Roxie’s doing exactly nothing but looking at me with what reads as disdain. What’s that about? Is pooping randomly in people’s place of business normal in her strange, no doubt drunk and violent beach-whore world? I suppose it seems more civilized than just dumping behind a bush or a boulder. I really don’t even know if she did poop or not, I just figured that that’s what she was up to. What else could she have been up to, squatting like that, having a baby?

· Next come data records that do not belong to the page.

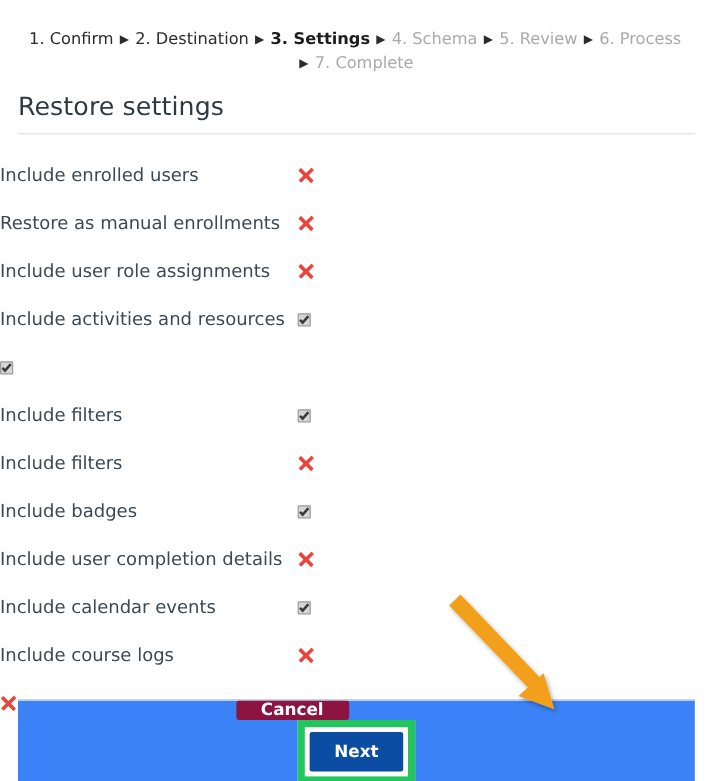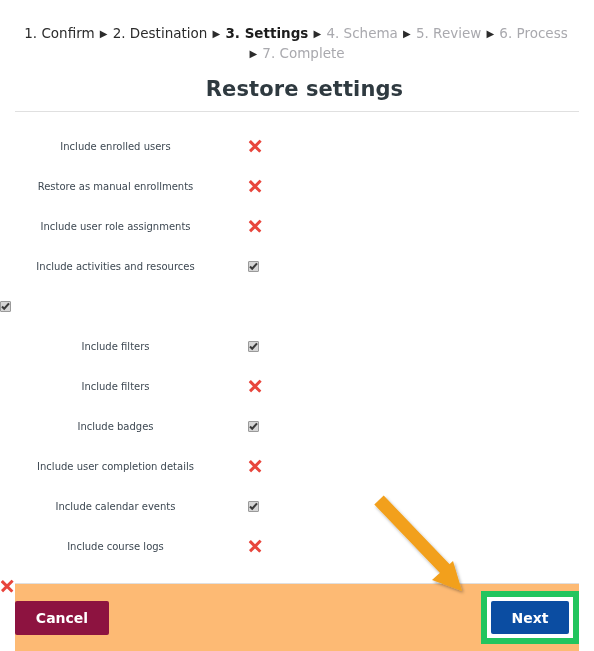"Restore settings" .page-title { font-weight: bold -> normal; text-align: center -> none }
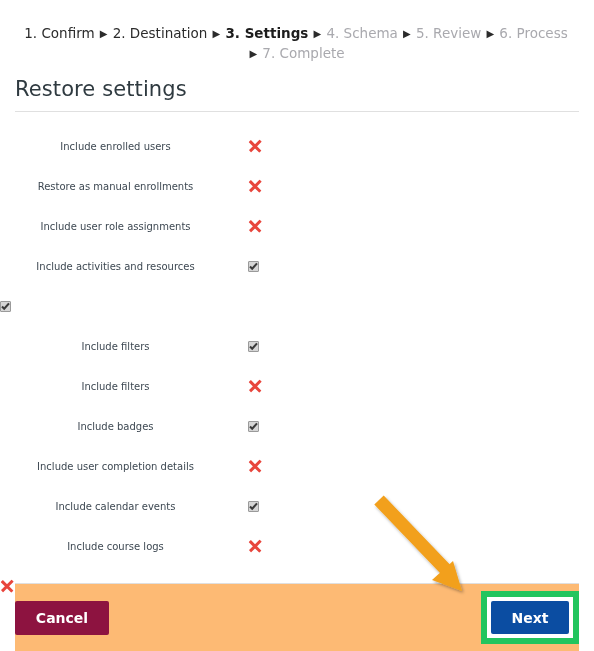"Include enrolled users" .setting-label { font-size: 10px -> 15px; text-align: center -> left }
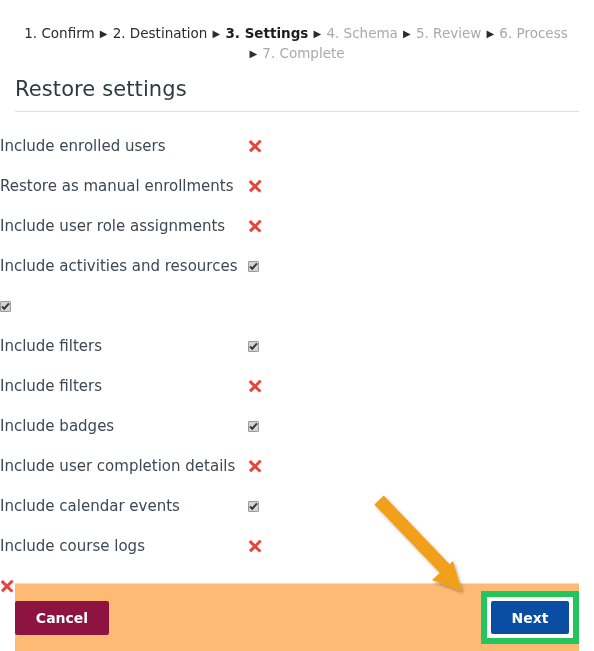"Cancel" .footer { background: #fdba74 -> #3b82f6; flex-direction: none -> column; justify-content: space-between -> flex-start }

The little rat dog skitters into the room with something hanging out of its mouth. I can’t tell what it it’s got but Betty takes Roxie by the hand and starts whispering loudly. I’m tempted to warn her that close proximity isn’t advised when Roxie starts screaming, “GET HER AWAY GET HER AWAY FROM ME!!” She takes refuge in a couch at the other end of the room and I ask Betty what the hell she said to her. “I just told her not to worry, that in Heaven the angels eat the babies,” She answers sweetly. This is news to me but, who am I to question it, Betty’s a Catholic and I’m nothing. Besides I’ve heard stranger religious proclamations.


“Hey Betty, Where’s that thing your dog had?”
“The preemie?’ She says, “I chucked it out back, and the mutt followed.”
“Did you fling it away from the building?” I’m hoping, “The baby, not the dog.”
I really don’t want someone coming across a discarded fetus outside the gallery, so I take a look, but there’s too much rain. It was still coming down hard, like a wall, but it was also creeping along the ground. Refuse floated. I saw a big dirty bra with a half eaten corn dog stuck to it float by. I shout out DoggyDoggyDoggy, just in case it’s within hearing range, and then shut the door. I’m sure it’s off in search of food.